(Records excerpted from a collection)
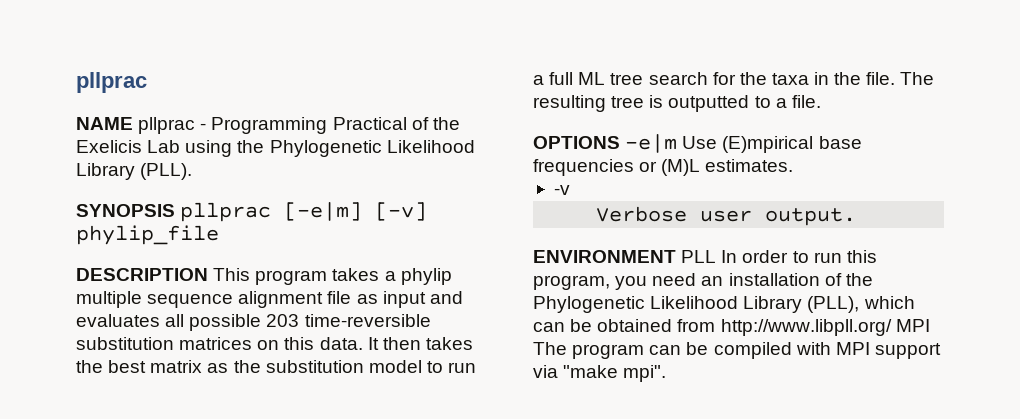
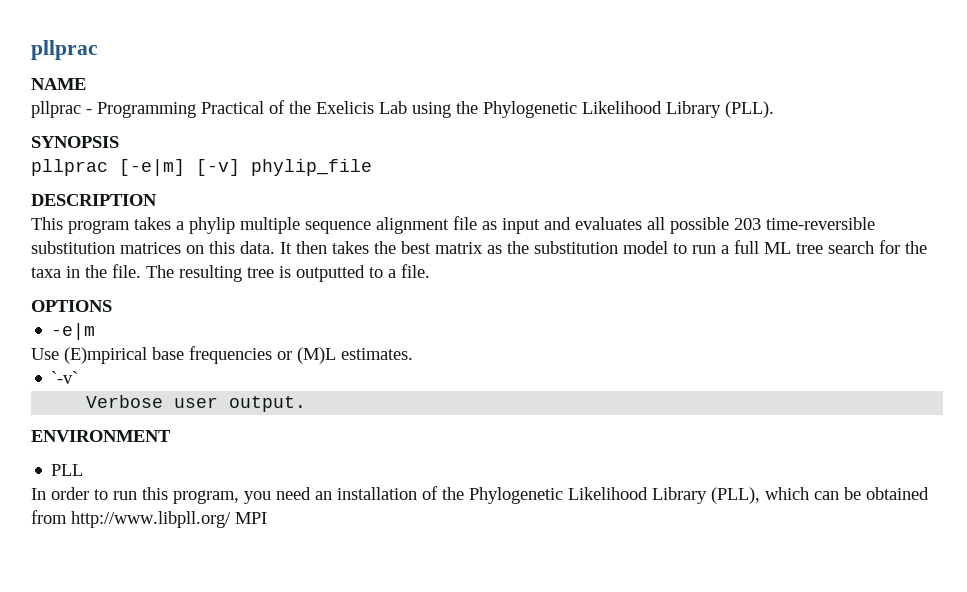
(133, 123) none -> (86, 84) //
(175, 210) none -> (119, 142) //
(208, 274) none -> (157, 200) //
(620, 142) none -> (112, 306) //
(678, 143) none -> (96, 331) //
[553,185,570,195] -v -> [51,371,79,384] `-v`
(676, 256) none -> (171, 436) //
(717, 256) none -> (84, 470) //
[533,342,941,359] [533,365,667,382] The program can be compiled with MPI support via "make mpi". -> (267, 518) none

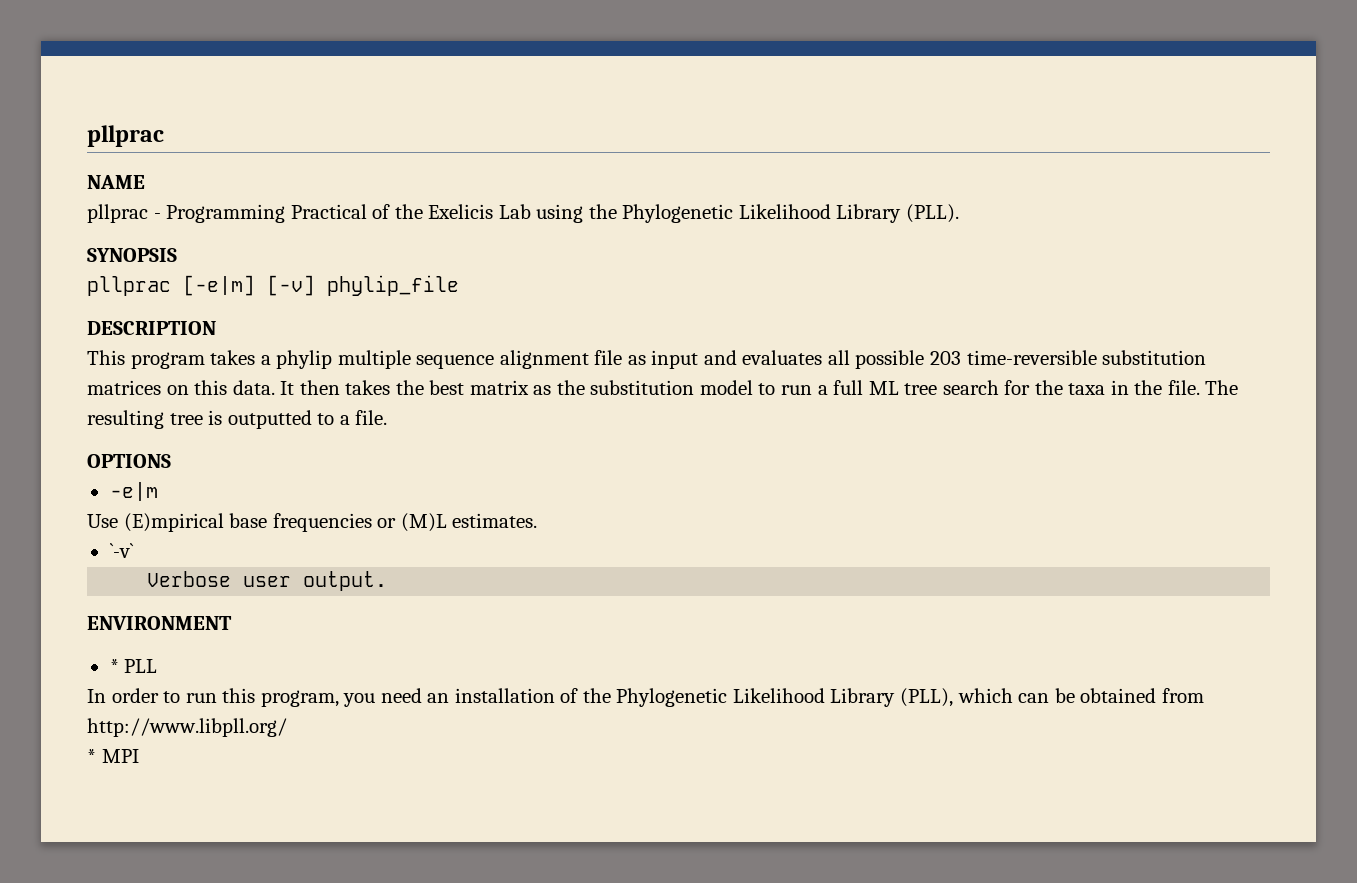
(171, 436) none -> [109,659,119,673] *
(231, 519) none -> [87,749,96,763] // *

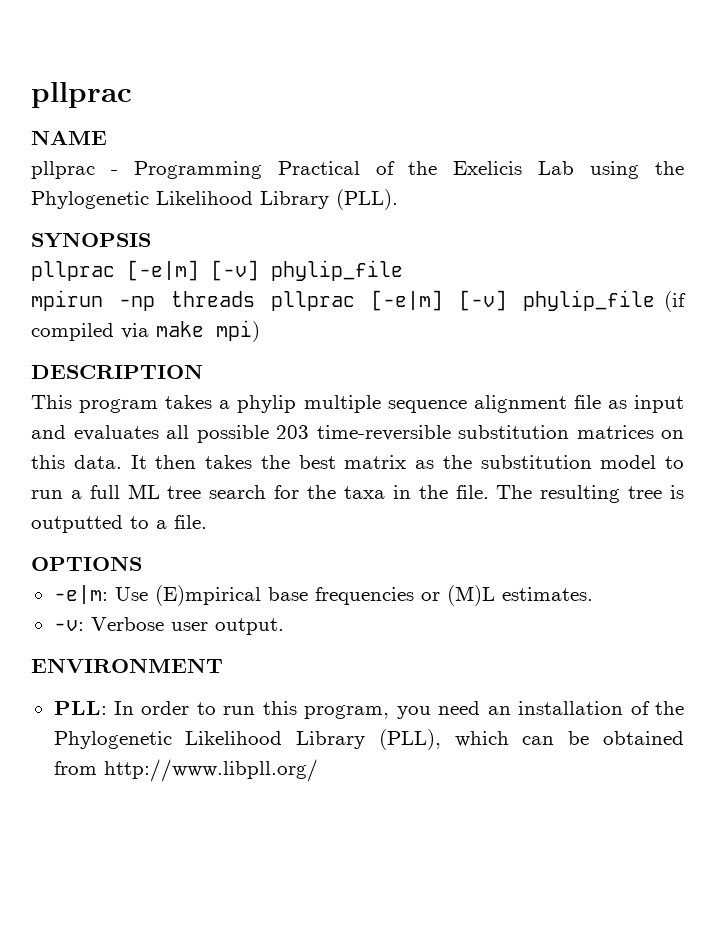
(459, 285) none -> [31,290,686,312] [31,320,260,342] // mpirun -np threads pllprac [-e|m] [-v] phylip_file (if compiled via make mpi)
[109,482,158,501] -e|m // -> [53,585,108,604] -e|m:
[109,543,134,558] `-v` // -> [53,620,84,631] -v:
[109,659,158,673] * PLL // -> [53,701,107,715] PLL:
[87,749,139,763] // * MPI -> (318, 770) none

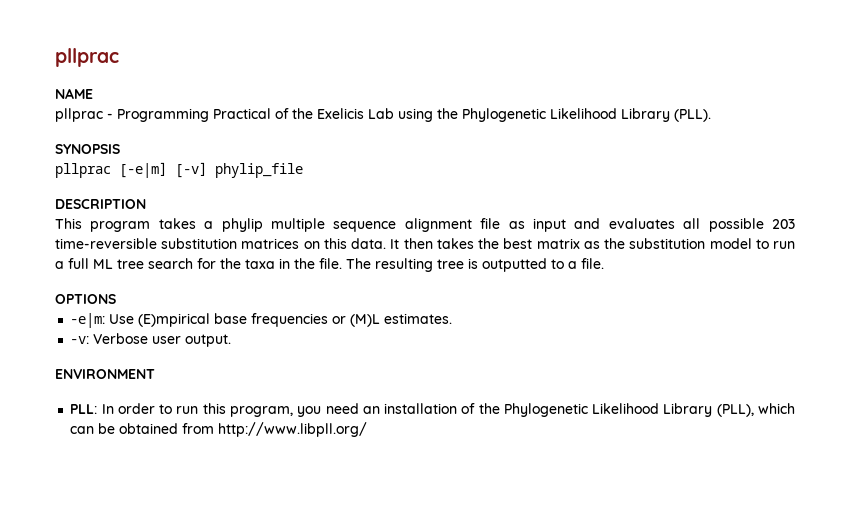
[31,290,686,312] [31,320,260,342] // mpirun -np threads pllprac [-e|m] [-v] phylip_file (if compiled via make mpi) -> (303, 170) none

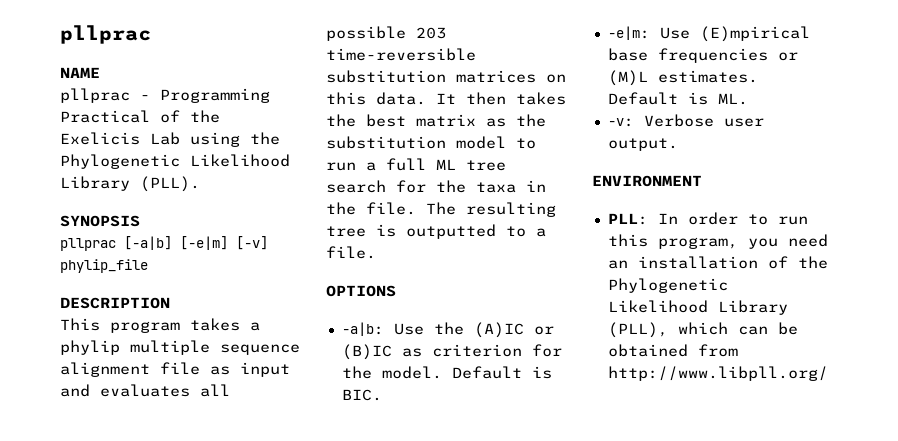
(111, 170) none -> [124,236,172,250] [-a|b]
(116, 299) none -> [341,322,554,338] [341,344,562,360] [341,366,552,379] [341,389,382,401] // -a|b: Use the (A)IC or (B)IC as criterion for the model. Default is BIC.
(453, 318) none -> [607,92,748,105] Default is ML.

What the task asks = Keep to the lines above from the line with "(678, 143) none -> (96, 331) //" to the line with "[109,482,158,501] -e|m //", and set down exactly those, inclusive, with nothing else and every picture left out.

Output of the exercise =
(678, 143) none -> (96, 331) //
[553,185,570,195] -v -> [51,371,79,384] `-v`
(676, 256) none -> (171, 436) //
(717, 256) none -> (84, 470) //
[533,342,941,359] [533,365,667,382] The program can be compiled with MPI support via "make mpi". -> (267, 518) none

(171, 436) none -> [109,659,119,673] *
(231, 519) none -> [87,749,96,763] // *

(459, 285) none -> [31,290,686,312] [31,320,260,342] // mpirun -np threads pllprac [-e|m] [-v] phylip_file (if compiled via make mpi)
[109,482,158,501] -e|m // -> [53,585,108,604] -e|m:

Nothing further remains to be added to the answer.